Severe retropharyngeal soft tissue swelling, with associated marked polyostotic lysis.

Computed tomography revealed more extensive lysis than what was suspected radiographically, with involvement of various bones of the skull, hyoid apparatus, and first cervical vertebral body. Neoplasia was considered most likely due to the severity and extensive nature of these findings.

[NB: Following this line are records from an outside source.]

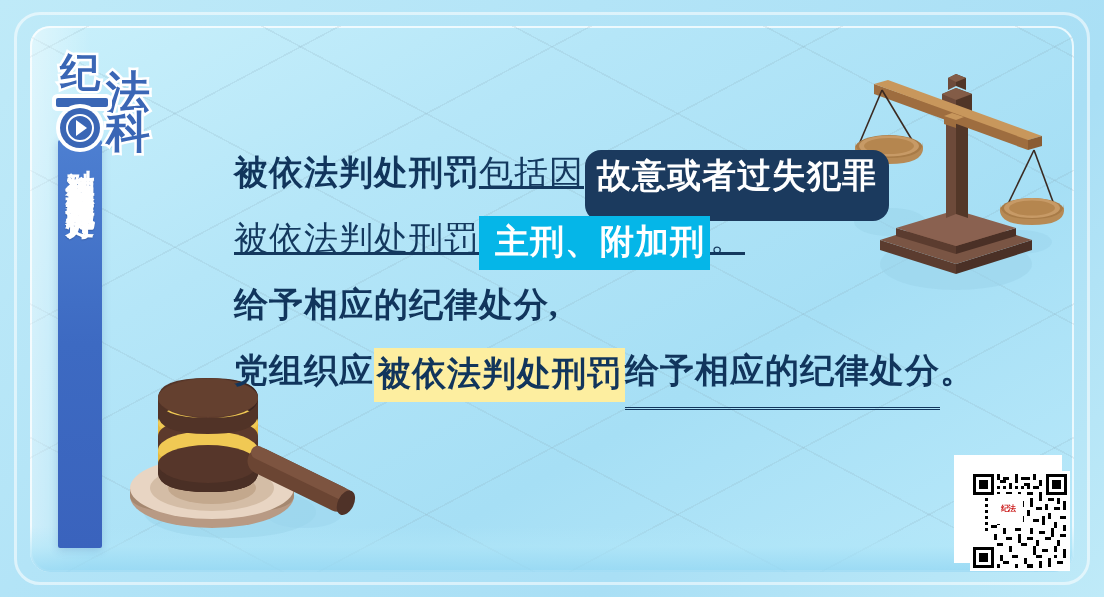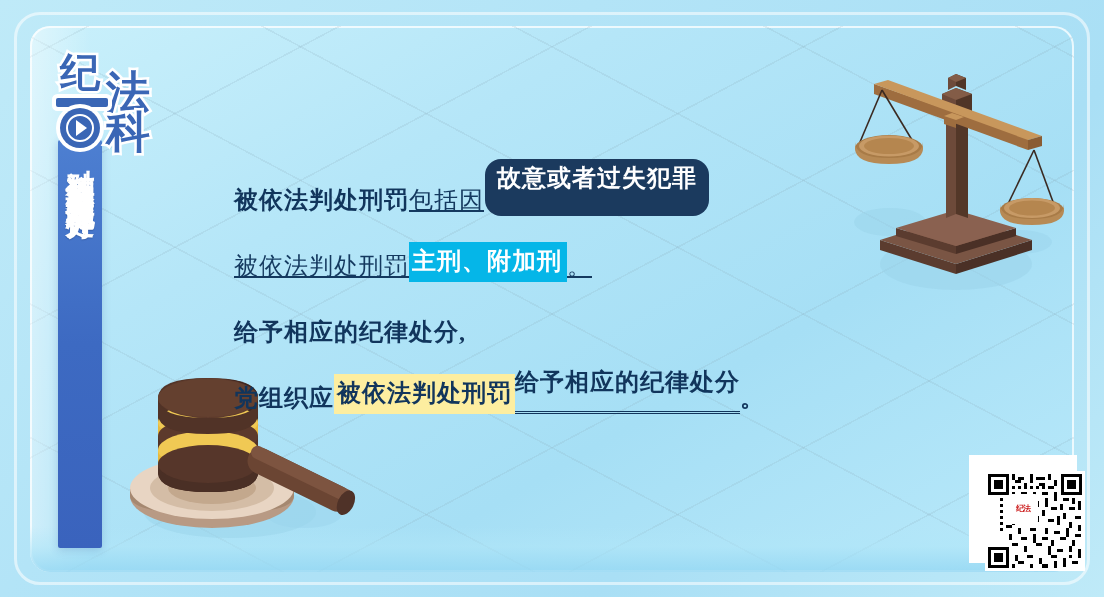"被依法判处刑罚" .tline { align-items: flex-end -> flex-start; font-size: 24px -> 34px }
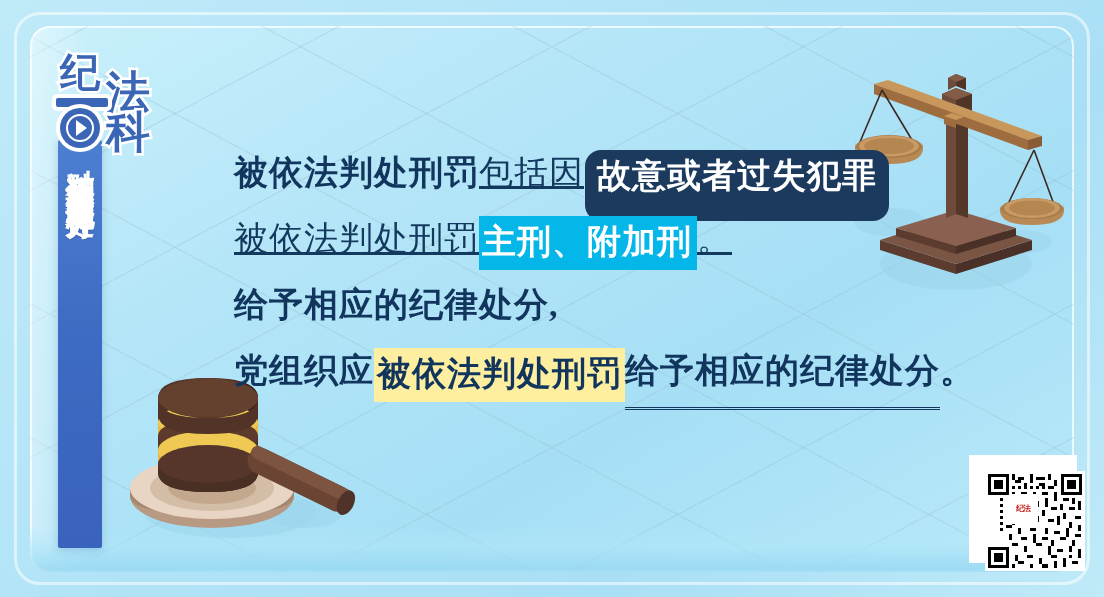"主刑、附加刑" .seg-cyan { padding: 3px 5px 5px 3px -> 3px 5px 5px 16px }
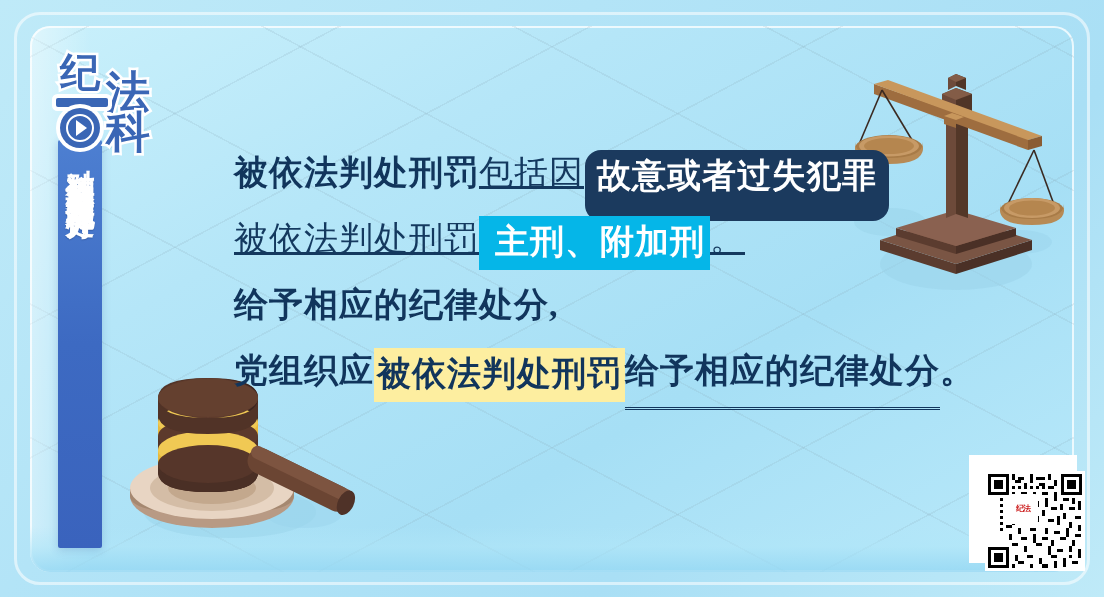"纪法" .qr-wrap { margin-left: 15px -> none }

Case Outcome and Discussion

Case Outcome:

Surgical exploration was performed at the request of the owner which confirmed extensive osseous destruction of the left mandible and fracture of the first cervical vertebral body. After contacting the owner humane euthanasia was elected.

 

Post Mortem Diagnosis:

Histopathology revealed a carcinoma of connective tissue with metastasis to lungs, kidneys, and lymph nodes.

Case Discussion:

Malignant neoplasia of the equine head often results in nonspecific signs such as facial swelling and nasal discharge as seen in this patient (1,3.)

Squamous cell carcinoma is the second most frequently reported neoplasm in the horse with the most commonly reported sites including genitalia, ocular/periocular tissue, and the stomach. Less commonly reported sites include oral, pharyngeal and nasal cavities (1,4,5,6,7.) In cases of squamous cell carcinoma, local tissue infiltration is a common finding, with incidence of lymph node metastasis varying between 10-25% (1,2,3,4,5.) However; the metastatic spread to distant body sites seen in this patient is uncommonly reported (1,2,3,4,5.) In a series of 4 equids with pharyngeal SCC, the reported radiographic abnormalities were limited to soft tissue changes. No apparent bone lysis was appreciated radiographically in this group of horses but was confirmed in a single patient following computed tomography (5.) A case study of SCC invading the temporomandibular joint documented multifocal regions of lysis of the skull, hyoid apparatus and mandible on CT, similar to the findings in this case (8.)

References:

  1. Schuh J.C.L. Squamous Cell Carcinoma of the Oral, Pharyngeal and Nasal Mucosa in the Horse. Vet. Pathology, Volume 23,1986, Pages 205-207
  2. Hendrix D., Equine Ocular Squamous Cell Carcinoma. Clinical Techniques in Equine Practice, Volume 4, Issue 1, 2005, Pages 87-94
  3. Faustina M., Diba R., Ahmadi M., Gutstein B., Esmaeli B. Ophthalmology. Volume 111, Issue 10, 2004, Pages 1930-1932
  4. Jones DL. Squamous cell carcinoma of the larynx and pharynx in horses. Cornell Veterinarian; Issue 84, 1994, Pages 15–24.
  5. Etienne A., Evrard L., Bolen G., Esman M., Grulke S., Busoni V. Imaging findings in horses with pharyngeal squamous cell carcinoma, Diagnostic Imaging Section, Large Animal Surgical Section, Faculty of Veterinary Medicine, University of Liège, Belgium, 2012
  6. Knottenbelt, D.C. and Kelly, D.F. (2010) Oral and dental tumors. Equine Dentistry, 3rd Edition, Eds: J. Easley, P.M. Dixon and J. Schumacher, Elsevier, 2010, Pages 149‐181.
  7. Valentine, B.A. Neoplasia. In: Equine Geriatric Medicine and Surgery, Ed: J. Bertone, Elsevier, 2006, Pages 147‐167
  8. Perrier M, Schwarz T, Gonzalez O, Brounts S. Squamous cell carcinoma invading the right temporomandibular joint in a Belgian mare. Can Vet J. 2010;51(8):885–887.